AestheticMatch is a concierge and matching service, not a medical practice or health plan. Depending on the scenario and relationships with providers, different aspects of HIPAA may or may not apply in a strict legal sense.

Regardless of classification, we treat your information with HIPAA-level care: limited access, secure storage and transmission, and a minimum-necessary approach. Our internal standards are built to align with the spirit of HIPAA even where the law might not strictly require it.

What personal information does AestheticMatch collect during intake?

During intake we typically collect:

• Your name and contact information
• Your city or general location
• The procedures or areas you’re interested in
• Your timeline and budget range
• Relevant medical history, medications, and prior surgeries
• Optional photos to help surgeons understand your anatomy and goals

We focus on the information needed to safely and effectively match you with appropriate surgeons and to coordinate meaningful consultations.

Will my information be sold to advertisers or other companies?

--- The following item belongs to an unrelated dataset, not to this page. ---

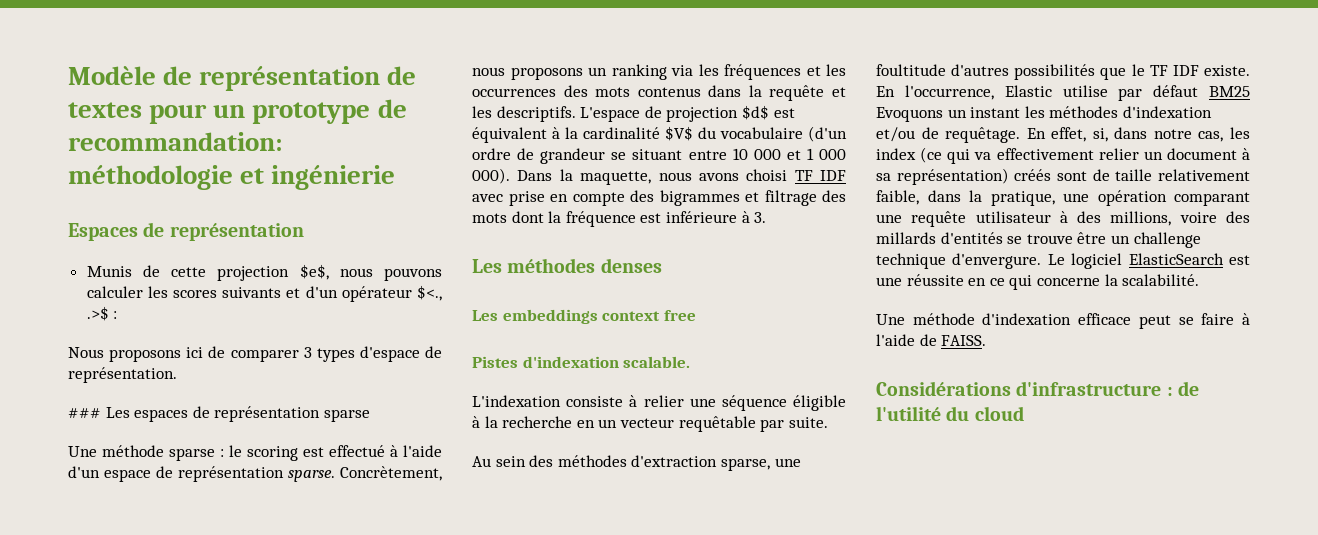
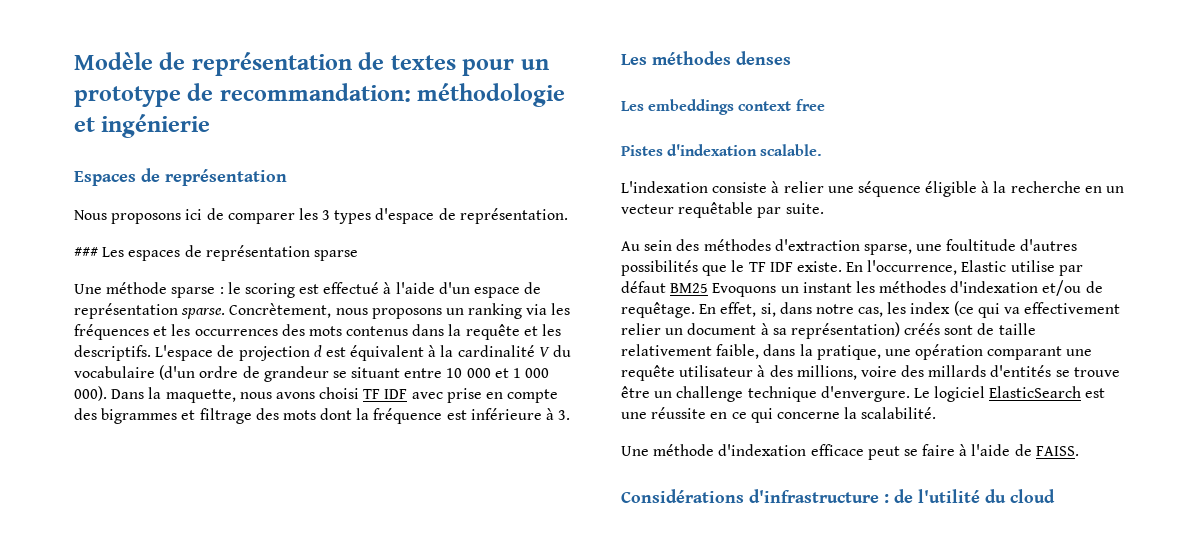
- Munis de cette projection $e$, nous pouvons calculer les scores suivants et d'un opérateur $<., .>$ :
- Nous proposons ici de comparer 3 types d'espace de représentation.
+ Nous proposons ici de comparer les 3 types d'espace de représentation.
- L'espace de projection $d$ est équivalent à la cardinalité $V$ du vocabulaire (d'un ordre de grandeur se situant entre 10 000 et 1 000 000).
+ L'espace de projection d est équivalent à la cardinalité V du vocabulaire (d'un ordre de grandeur se situant entre 10 000 et 1 000 000).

No. We do not sell your information to advertisers or data brokers. Your details are used only to:

• Understand your goals and needs
• Match you with vetted surgeons and providers
• Coordinate consults, quotes, and logistics
• Support you throughout your decision and recovery process

We do not treat your personal or medical information as a product.

How do I know my data is secure when I share it with AestheticMatch?

We protect your information by:

• Collecting only what is necessary
• Using secure channels for communication
• Encrypting data in transit and in storage
• Limiting access internally to team members who genuinely need it
• Training staff on privacy and confidentiality best practices

No system can promise zero risk, but our policies and technical safeguards are designed to keep your information as secure and private as reasonably possible.

Can I delete my information after using your service?

In many cases, yes. You can request:

• That we remove or anonymize your profile and case details once your journey is complete
• A summary of what information we still retain and why

Some information may need to be kept for legal, compliance, or security reasons, but we aim to respect your preferences and minimize retention where we can.